2010 Subaru Forester: A study in reliability

2010 Subaru Forester 2.5X Limited
2010 Subaru Forester 2.5X Limited (Courtesy of Subaru)
By Warren Brown
Sunday, January 24, 2010

CORNWALL, N.Y. Sometimes you just want reliability -- a simple vehicle that does what it does well and does it repeatedly. You want the fossil-fueled version of the Timex. The watch is seldom fancy or pretty. It can be bought for a reasonable price at the local drugstore. But it will last as long as many more expensive timepieces, and it will keep time as well, often better, than many of them. The Timex watch exemplifies its marketing slogan: It "keeps on ticking."

The Subaru Forester is the Timex of the automobile industry. First manufactured in Japan in 1997 and brought to the United States a year later, it has grown in popularity in regions such as this, places where winter can be truly wintry and where foothills actually lead to mountains.

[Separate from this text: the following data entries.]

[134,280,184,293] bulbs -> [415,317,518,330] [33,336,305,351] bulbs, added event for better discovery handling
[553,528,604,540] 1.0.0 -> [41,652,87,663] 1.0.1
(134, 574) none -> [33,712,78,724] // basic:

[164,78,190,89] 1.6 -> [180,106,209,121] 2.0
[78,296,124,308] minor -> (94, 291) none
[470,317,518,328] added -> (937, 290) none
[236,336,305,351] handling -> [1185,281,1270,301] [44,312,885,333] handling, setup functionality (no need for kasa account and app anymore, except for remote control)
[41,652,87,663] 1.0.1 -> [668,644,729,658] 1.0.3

But "popularity" is not the same as "acceptability." The Forester is revered by its many loyalists, who tend to replace one Forester with another. It's reviled by critics, who dismiss it as a household appliance, a "chick wagon" or a "girlie-man SUV."

(It's odd how attributes such as reliability, service and economy frequently are viewed as "feminine" in the automobile business.)

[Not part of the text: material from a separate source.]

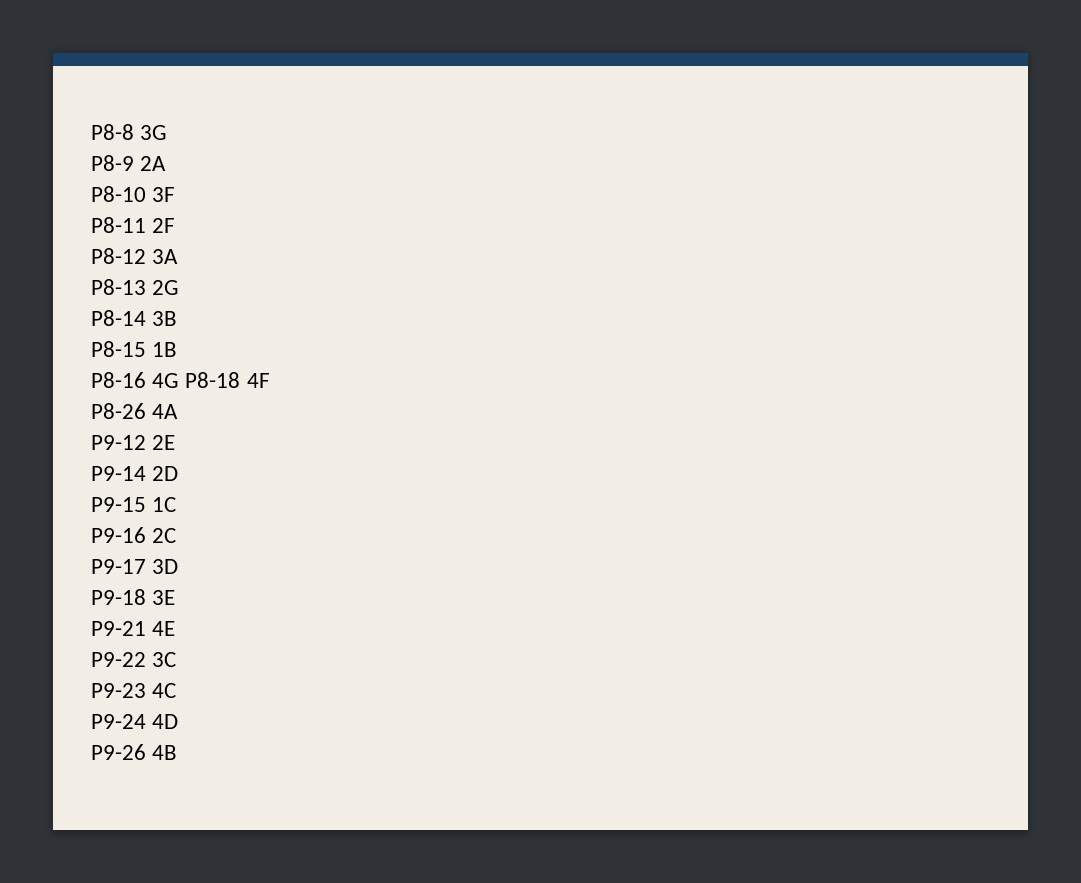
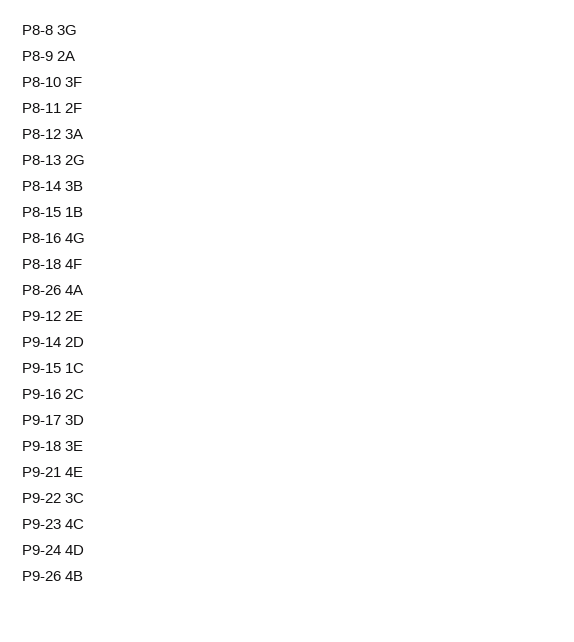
(180, 380) none -> (86, 238) //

It is now the third generation of the Forester, which was thoroughly revised in 2009 -- made larger (three inches longer) and turned into more of a compact sport-utility vehicle than the little all-wheel-drive wagon it was.

The 2010 model driven for this column retains the strong taste of vanilla in terms of exterior and interior styling -- far more satisfying than exciting. The same holds true for road performance -- perfectly competent for dry-road highway runs, accelerates well when necessary and handles well in high-speed highway traffic.

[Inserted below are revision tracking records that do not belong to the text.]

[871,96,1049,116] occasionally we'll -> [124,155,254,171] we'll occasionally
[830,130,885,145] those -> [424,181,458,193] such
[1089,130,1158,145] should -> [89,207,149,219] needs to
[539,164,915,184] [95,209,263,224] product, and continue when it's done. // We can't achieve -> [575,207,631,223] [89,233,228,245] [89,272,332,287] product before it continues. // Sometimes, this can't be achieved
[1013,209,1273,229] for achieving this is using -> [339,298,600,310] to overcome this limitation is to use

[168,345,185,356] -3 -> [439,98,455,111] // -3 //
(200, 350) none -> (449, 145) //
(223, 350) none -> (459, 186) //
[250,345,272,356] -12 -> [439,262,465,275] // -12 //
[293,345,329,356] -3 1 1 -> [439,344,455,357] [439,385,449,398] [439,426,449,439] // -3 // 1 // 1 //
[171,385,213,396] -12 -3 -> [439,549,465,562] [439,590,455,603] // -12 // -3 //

But in overall demeanor and decorum, there is little about the 2010 Forester 2.5X Limited I drove here that would make a real truck man want to fall for a Forester. I don't care.

Again, sometimes all you want is reliability. And my family and I were much in need of that attribute as the chilly rain on Mine Hill Road became thick frozen slush coated by light snow.

The soul of the Forester's reliability is its horizontally opposed, four-cylinder, 170-horsepower engine and its symmetrical all-wheel-drive system. They work together well.

"Horizontally opposed" means the engine's cylinders are arranged side-by-side instead of in an "inline" (cylinders in a straight row) or "V" pattern.

The side-by-side cylinder arrangement reduces engine weight and saves space under the hood. That more efficient packaging offers certain benefits -- better fuel economy via lower weight and better vehicle balance via a lower center of gravity because of the engine's more ideal placement in the vehicle's body.

Subaru's symmetrical all-wheel-drive system takes advantage of the Forester's engine design and layout. By designing the Forester (and all other Subaru models) to be all-wheel drive from the ground up, Subaru was able to give its customers an all-wheel-drive system that shifts power symmetrically, side to side, pretty much assuring that one wheel is gripping when another is slipping.